Directions:
Retype the line containing "total quantity: 14 -> 12" and each later line through the end of the listing, exactly as written, with no other lines.
(Beginning of Input for this task)
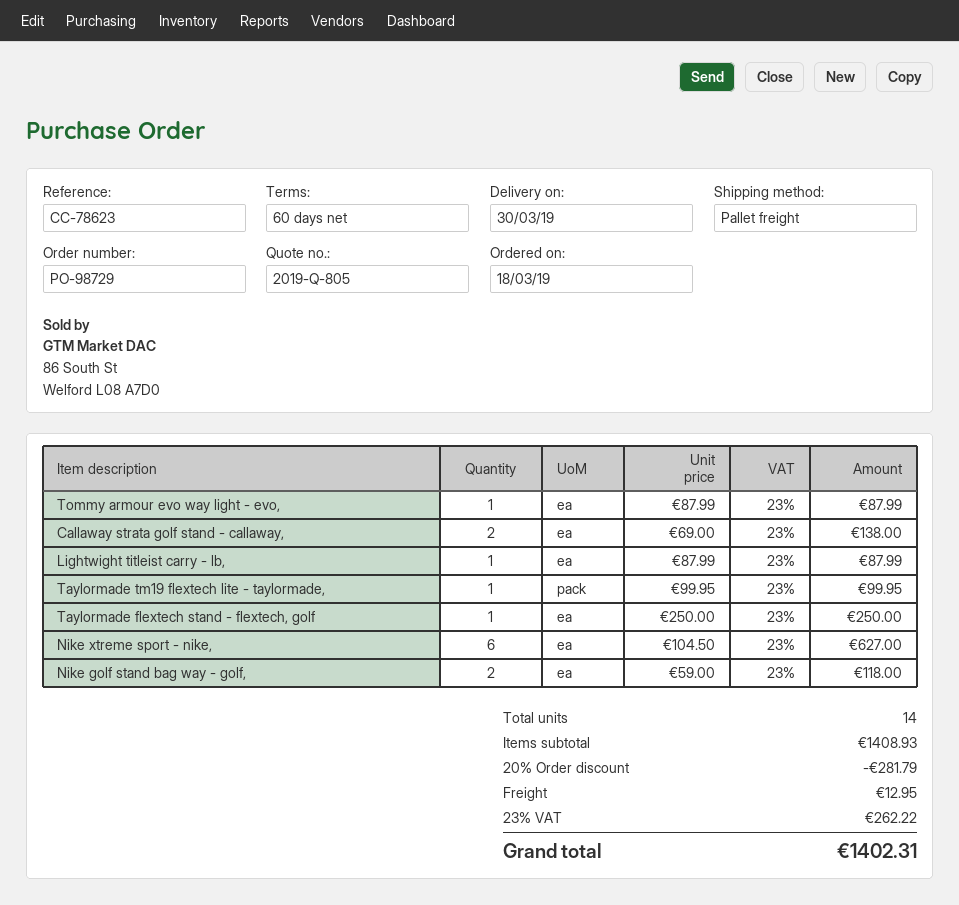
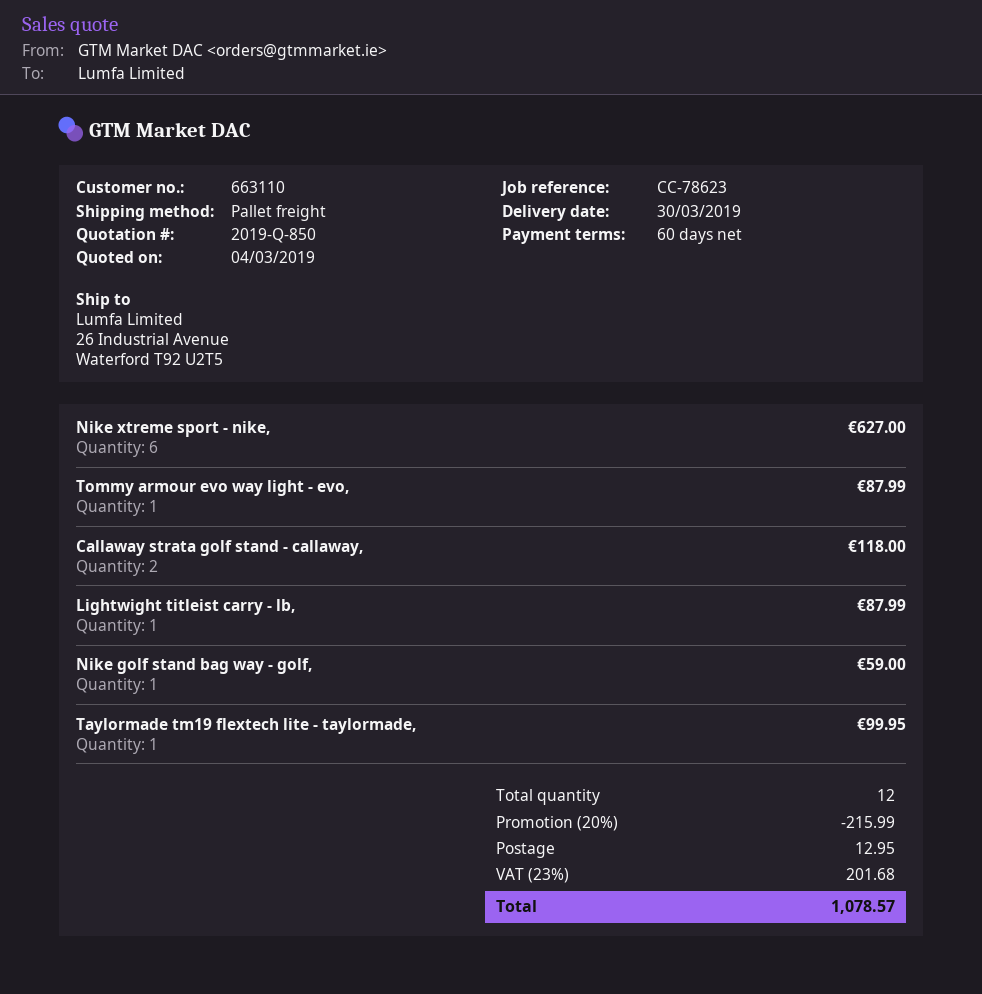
quote number: 2019-Q-805 -> 2019-Q-850
Callaway strata golf stand - callaway,: 2 for 138.00 -> 2 for 118.00
Taylormade flextech stand - flextech, golf: 1 for 250.00 -> none
Nike golf stand bag way - golf,: 2 for 118.00 -> 1 for 59.00
total quantity: 14 -> 12
discount: 20% = 281.79 -> 20% = 215.99
tax: 23% = 262.22 -> 23% = 201.68
total: 1402.31 -> 1078.57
(End of Input for this task)
Your solution:
total quantity: 14 -> 12
discount: 20% = 281.79 -> 20% = 215.99
tax: 23% = 262.22 -> 23% = 201.68
total: 1402.31 -> 1078.57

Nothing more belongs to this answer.